## Data for processing
□ □ □ □ □

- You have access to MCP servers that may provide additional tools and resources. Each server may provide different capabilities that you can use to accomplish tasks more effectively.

□ □ □ □ □

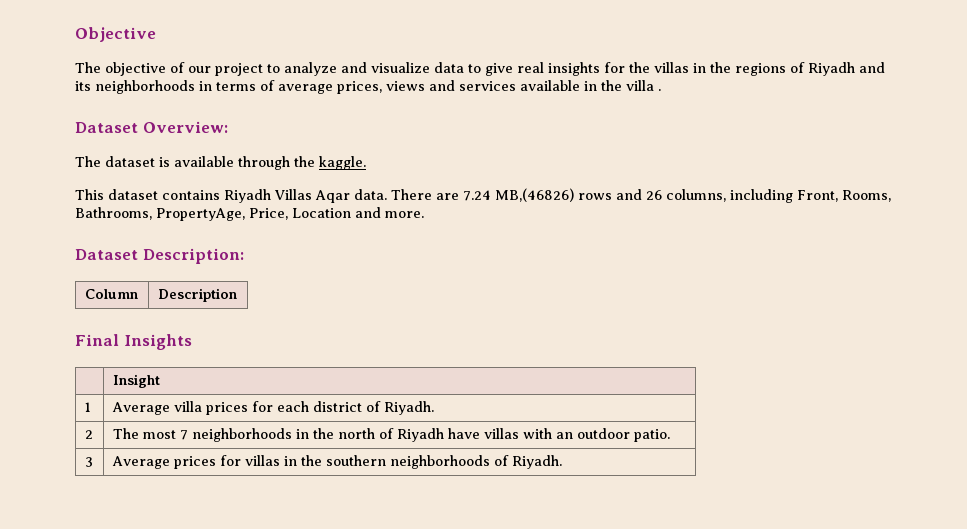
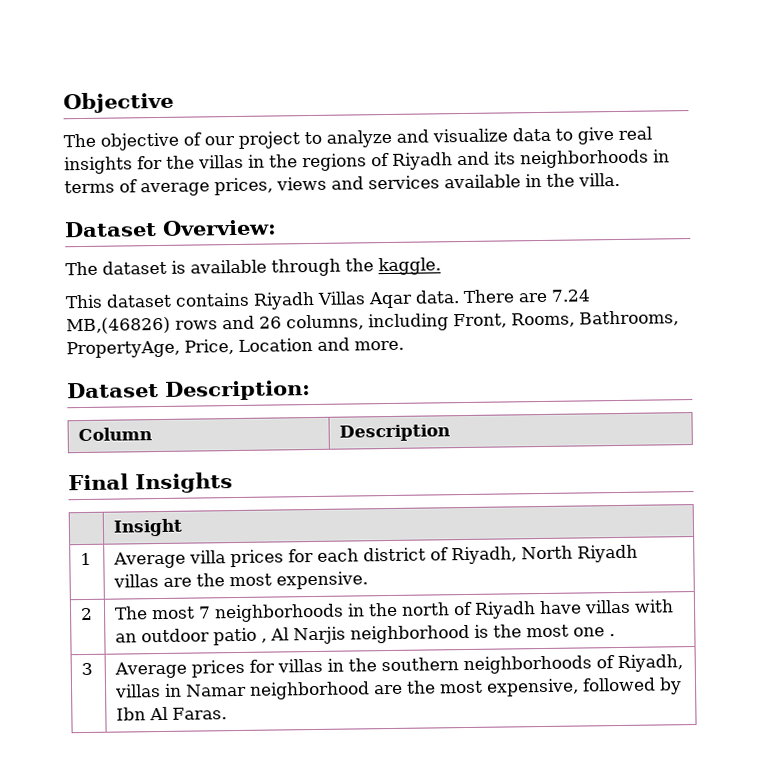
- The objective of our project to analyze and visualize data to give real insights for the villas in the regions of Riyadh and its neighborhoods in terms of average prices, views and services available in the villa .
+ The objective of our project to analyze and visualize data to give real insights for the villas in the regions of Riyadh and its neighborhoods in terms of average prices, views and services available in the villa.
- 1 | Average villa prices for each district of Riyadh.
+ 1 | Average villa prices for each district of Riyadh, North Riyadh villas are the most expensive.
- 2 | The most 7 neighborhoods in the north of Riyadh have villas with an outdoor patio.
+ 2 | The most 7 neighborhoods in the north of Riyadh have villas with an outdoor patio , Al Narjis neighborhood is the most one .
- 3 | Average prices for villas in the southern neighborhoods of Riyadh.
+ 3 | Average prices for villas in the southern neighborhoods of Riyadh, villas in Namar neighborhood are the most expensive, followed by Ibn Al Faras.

□ □ □ □ □

Copy each line of the data above that holds "have".

## Result of the task
- You have access to MCP servers that may provide additional tools and resources. Each server may provide different capabilities that you can use to accomplish tasks more effectively.
- 2 | The most 7 neighborhoods in the north of Riyadh have villas with an outdoor patio.
+ 2 | The most 7 neighborhoods in the north of Riyadh have villas with an outdoor patio , Al Narjis neighborhood is the most one .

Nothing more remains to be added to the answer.